| TASK TO CARRY OUT |
Pictures aside, reproduce exactly and only the lines from the one containing "Soltero(a) (014) | 12 A 16 AÑOS: none -> 3929" through the end of the records.

| MATERIAL PROVIDED |
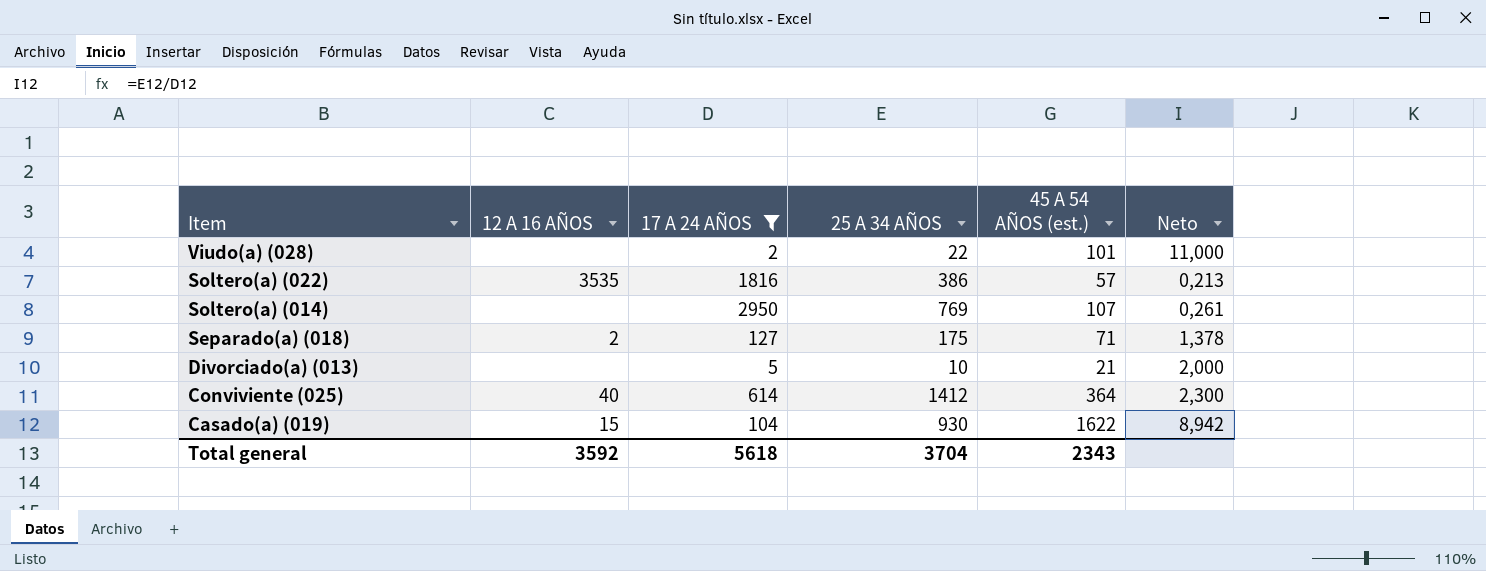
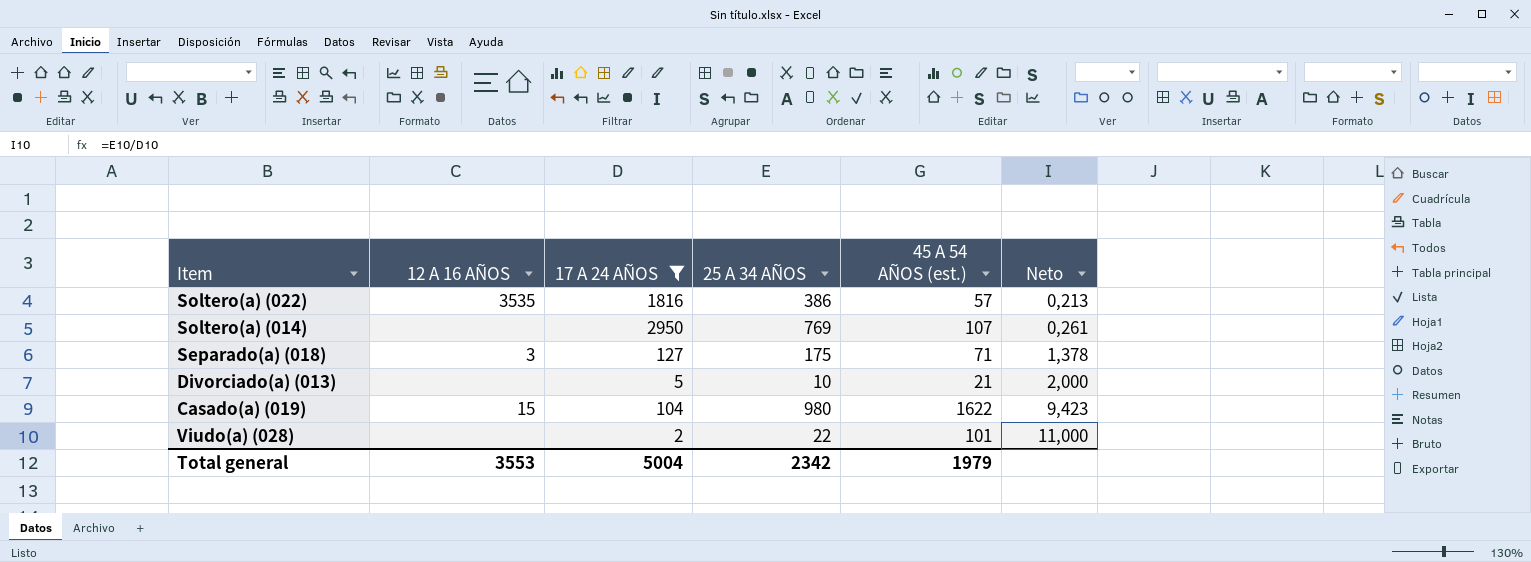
row order: Item descending -> Neto ascending
row Conviviente (025): 40 | 614 | 1412 | 364 | 2,300 -> none
Separado(a) (018) | 12 A 16 AÑOS: 2 -> 3
Casado(a) (019) | 25 A 34 AÑOS: 930 -> 980
Casado(a) (019) | Neto: 8,942 -> 9,423
Total general | 12 A 16 AÑOS: 3592 -> 3553
Total general | 17 A 24 AÑOS: 5618 -> 5004
Total general | 25 A 34 AÑOS: 3704 -> 2342
Total general | 45 A 54 AÑOS (est.): 2343 -> 1979

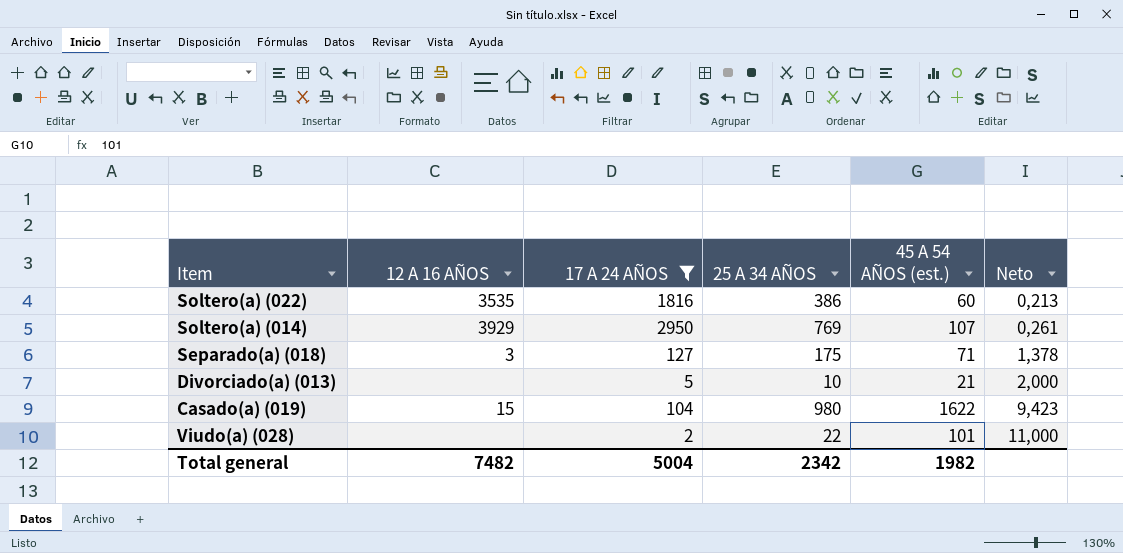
Soltero(a) (022) | 45 A 54 AÑOS (est.): 57 -> 60
Soltero(a) (014) | 12 A 16 AÑOS: none -> 3929
Total general | 12 A 16 AÑOS: 3553 -> 7482
Total general | 45 A 54 AÑOS (est.): 1979 -> 1982

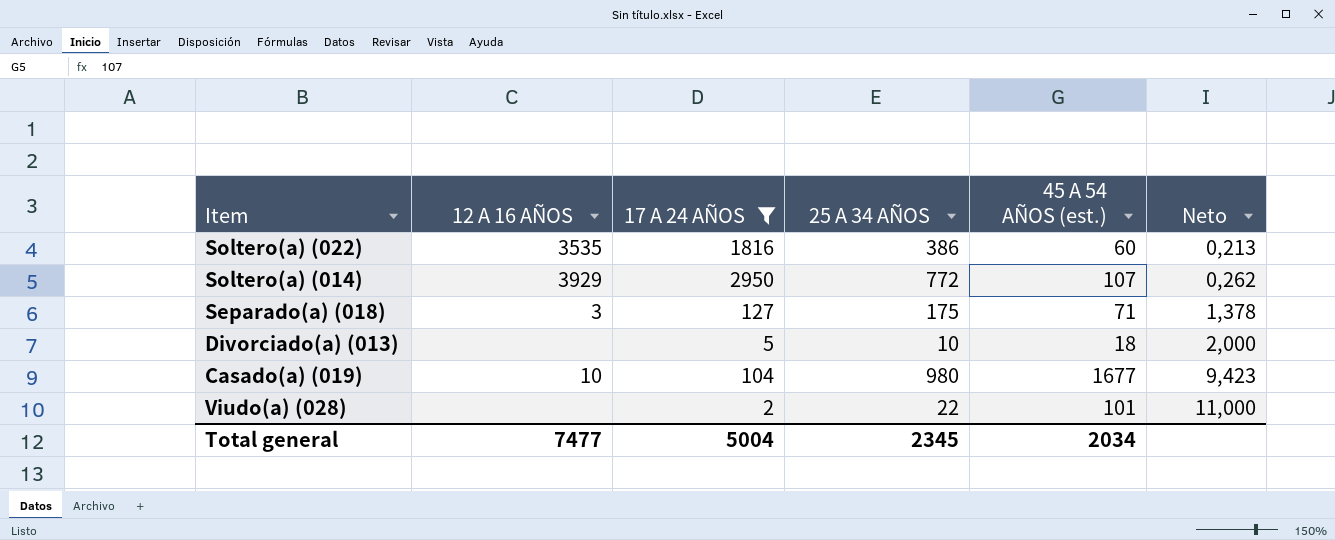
Soltero(a) (014) | 25 A 34 AÑOS: 769 -> 772
Soltero(a) (014) | Neto: 0,261 -> 0,262
Divorciado(a) (013) | 45 A 54 AÑOS (est.): 21 -> 18
Casado(a) (019) | 12 A 16 AÑOS: 15 -> 10
Casado(a) (019) | 45 A 54 AÑOS (est.): 1622 -> 1677
Total general | 12 A 16 AÑOS: 7482 -> 7477
Total general | 25 A 34 AÑOS: 2342 -> 2345
Total general | 45 A 54 AÑOS (est.): 1982 -> 2034

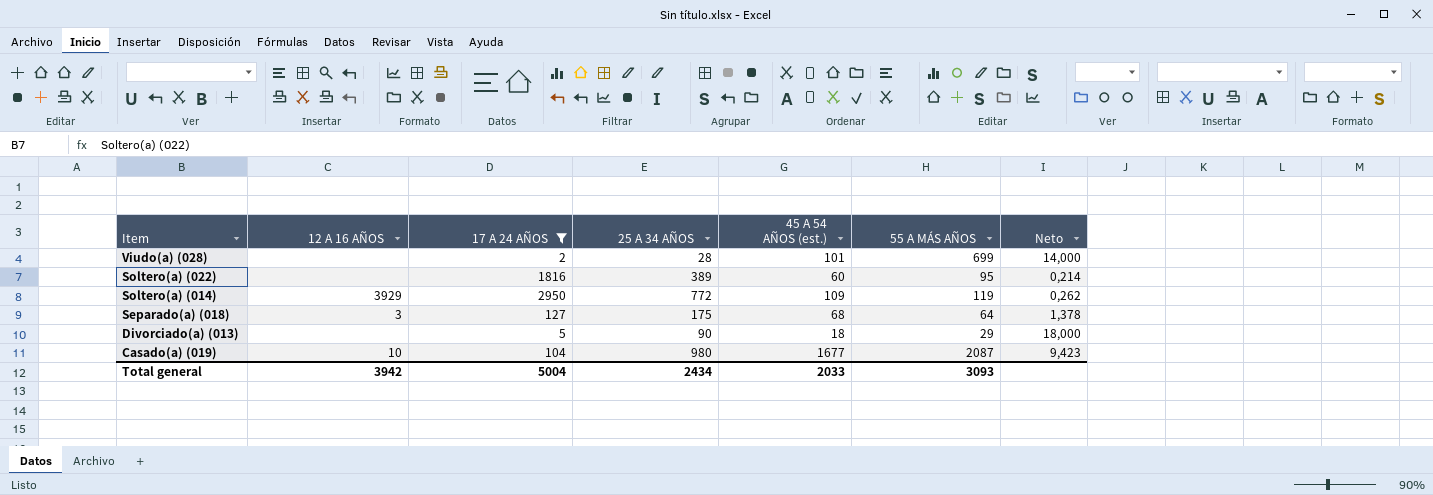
row order: Neto ascending -> Item descending
column 55 A MÁS AÑOS | position: none -> 6
Viudo(a) (028) | 25 A 34 AÑOS: 22 -> 28
Viudo(a) (028) | Neto: 11,000 -> 14,000
Soltero(a) (022) | 12 A 16 AÑOS: 3535 -> none
Soltero(a) (022) | 25 A 34 AÑOS: 386 -> 389
Soltero(a) (022) | Neto: 0,213 -> 0,214
Soltero(a) (014) | 45 A 54 AÑOS (est.): 107 -> 109
Separado(a) (018) | 45 A 54 AÑOS (est.): 71 -> 68
Divorciado(a) (013) | 25 A 34 AÑOS: 10 -> 90
Divorciado(a) (013) | Neto: 2,000 -> 18,000
Total general | 12 A 16 AÑOS: 7477 -> 3942
Total general | 25 A 34 AÑOS: 2345 -> 2434
Total general | 45 A 54 AÑOS (est.): 2034 -> 2033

| PROBLEM SOLUTION |
Soltero(a) (014) | 12 A 16 AÑOS: none -> 3929
Total general | 12 A 16 AÑOS: 3553 -> 7482
Total general | 45 A 54 AÑOS (est.): 1979 -> 1982

Soltero(a) (014) | 25 A 34 AÑOS: 769 -> 772
Soltero(a) (014) | Neto: 0,261 -> 0,262
Divorciado(a) (013) | 45 A 54 AÑOS (est.): 21 -> 18
Casado(a) (019) | 12 A 16 AÑOS: 15 -> 10
Casado(a) (019) | 45 A 54 AÑOS (est.): 1622 -> 1677
Total general | 12 A 16 AÑOS: 7482 -> 7477
Total general | 25 A 34 AÑOS: 2342 -> 2345
Total general | 45 A 54 AÑOS (est.): 1982 -> 2034

row order: Neto ascending -> Item descending
column 55 A MÁS AÑOS | position: none -> 6
Viudo(a) (028) | 25 A 34 AÑOS: 22 -> 28
Viudo(a) (028) | Neto: 11,000 -> 14,000
Soltero(a) (022) | 12 A 16 AÑOS: 3535 -> none
Soltero(a) (022) | 25 A 34 AÑOS: 386 -> 389
Soltero(a) (022) | Neto: 0,213 -> 0,214
Soltero(a) (014) | 45 A 54 AÑOS (est.): 107 -> 109
Separado(a) (018) | 45 A 54 AÑOS (est.): 71 -> 68
Divorciado(a) (013) | 25 A 34 AÑOS: 10 -> 90
Divorciado(a) (013) | Neto: 2,000 -> 18,000
Total general | 12 A 16 AÑOS: 7477 -> 3942
Total general | 25 A 34 AÑOS: 2345 -> 2434
Total general | 45 A 54 AÑOS (est.): 2034 -> 2033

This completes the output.